Here, Zielinski was seized within the meaning of the Fourth Amendment. He was directed, by the USPO, to remain in his home for a certain amount of time and ordered not to participate in Halloween activities, prohibited even from answering the door. In a meaningful sense, Zielinski’s movements and activities were restricted, and he was not permitted to leave his home during a certain time period. As a supervisee, under standard conditions of probation, Zielinski was well aware of the consequences of disobeying even an illegitimate order from a USPO—consequences that could have resulted in an immediate modification or revocation of his probation under the applicable statutory scheme. See, e.g. , 18 U.S.C. § 3583(e)(2)-(3). The reasonableness question, however, is more difficult, as Zielinski’s seizure is clearly neither an arrest nor an investigative Terry stop. Accordingly, the USPO’s authority to seize Zielinski in this manner, which did not derive from court-imposed conditions of supervised release, would have to have stemmed from either the so-called “exigent circumstances” exception, see Southerland v. City of New York , 680 F.3d 127, 157-58 (2d Cir. 2011) (discussing the exigent circumstances exception in the context of child-removal by the state in cases of suspected child abuse or neglect), or the “special needs” exception as applicable to the probation system, see United States v. Lifshitz , 369 F.3d 173, 178 (2d Cir. 2004) (“In most cases, reasonableness requires a warrant and probable cause. The Supreme Court has, however, demarcated certain areas in which a lesser-or even nonexistent-level of individualized suspicion is sufficient to render a search constitutional. The two such intersecting spheres of principal relevance to this appeal are those of probationary and (other) ‘special needs’ searches.” (internal citation omitted)).

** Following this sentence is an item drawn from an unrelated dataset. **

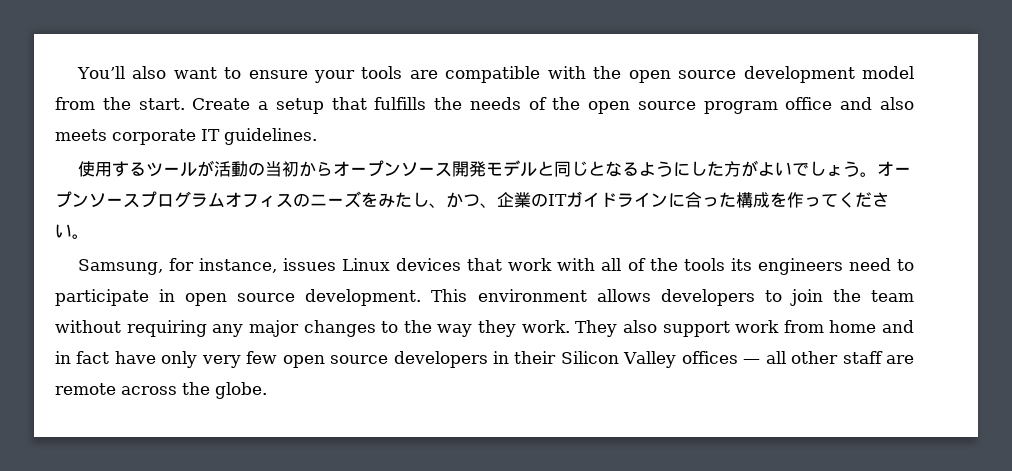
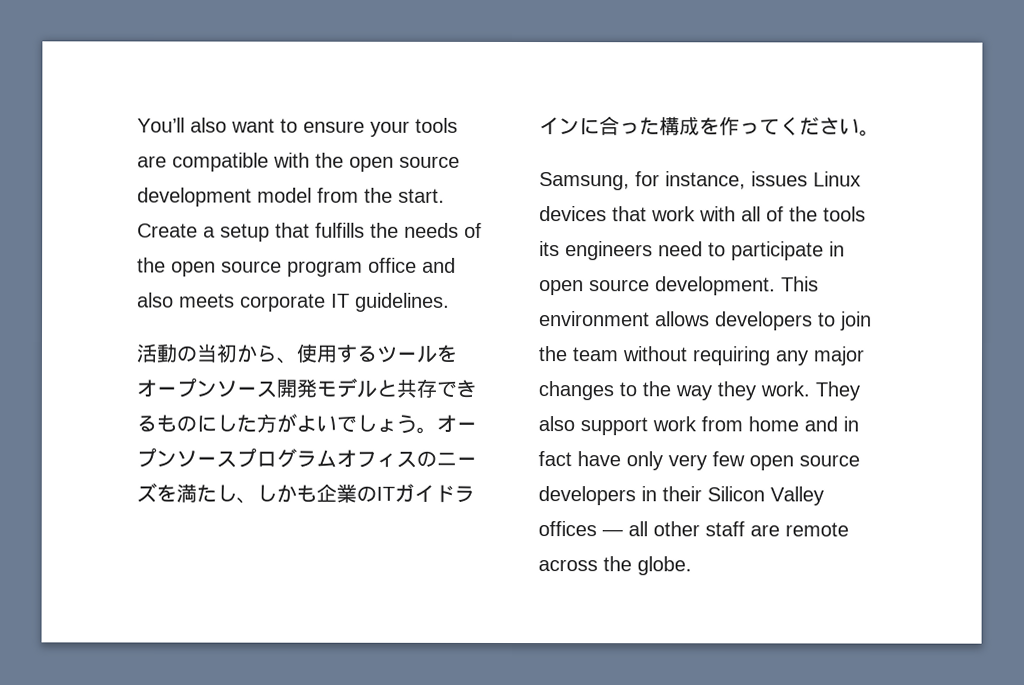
- 使用するツールが活動の当初からオープンソース開発モデルと同じとなるようにした方がよいでしょう。
+ 活動の当初から、使用するツールをオープンソース開発モデルと共存できるものにした方がよいでしょう。
- オープンソースプログラムオフィスのニーズをみたし、かつ、企業のITガイドラインに合った構成を作ってください。
+ オープンソースプログラムオフィスのニーズを満たし、しかも企業のITガイドラインに合った構成を作ってください。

First, when determining whether exigent circumstances allow for warrantless (or suspicion-less) search or seizure, courts examine the existence of an “‘urgent need’ to render aid or take action.” See United States v. MacDonald , 916 F.2d 766, 769 (2d Cir. 1990) (discussing whether exigent circumstances justified warrantless entry (citations omitted)). Here, there has been no showing of exigent circumstances warranting Zielinski’s seizure. True, Zielinski is a registered sex offender, but his status as such, without more, does not justify the probation officers’ discretionary seizure in light of their own perceived dangers associated with Halloween. Moreover, while Halloween does invite contact between minors and the adults whose homes they visit in pursuit of candy, at the time the Directive was issued, Zielinski was free, by the terms of his supervised release, to interact with minors. Defendants cite the gravity of Zielinski’s sex crimes as justification for the Halloween Directive. ( See Def.’s Mem. at 25.) While it is true that Zielinski’s crimes are indeed deplorable ( see, e.g. , Blain Decl., Ex. E), that fact does not establish the “urgent need” associated with exigent circumstances.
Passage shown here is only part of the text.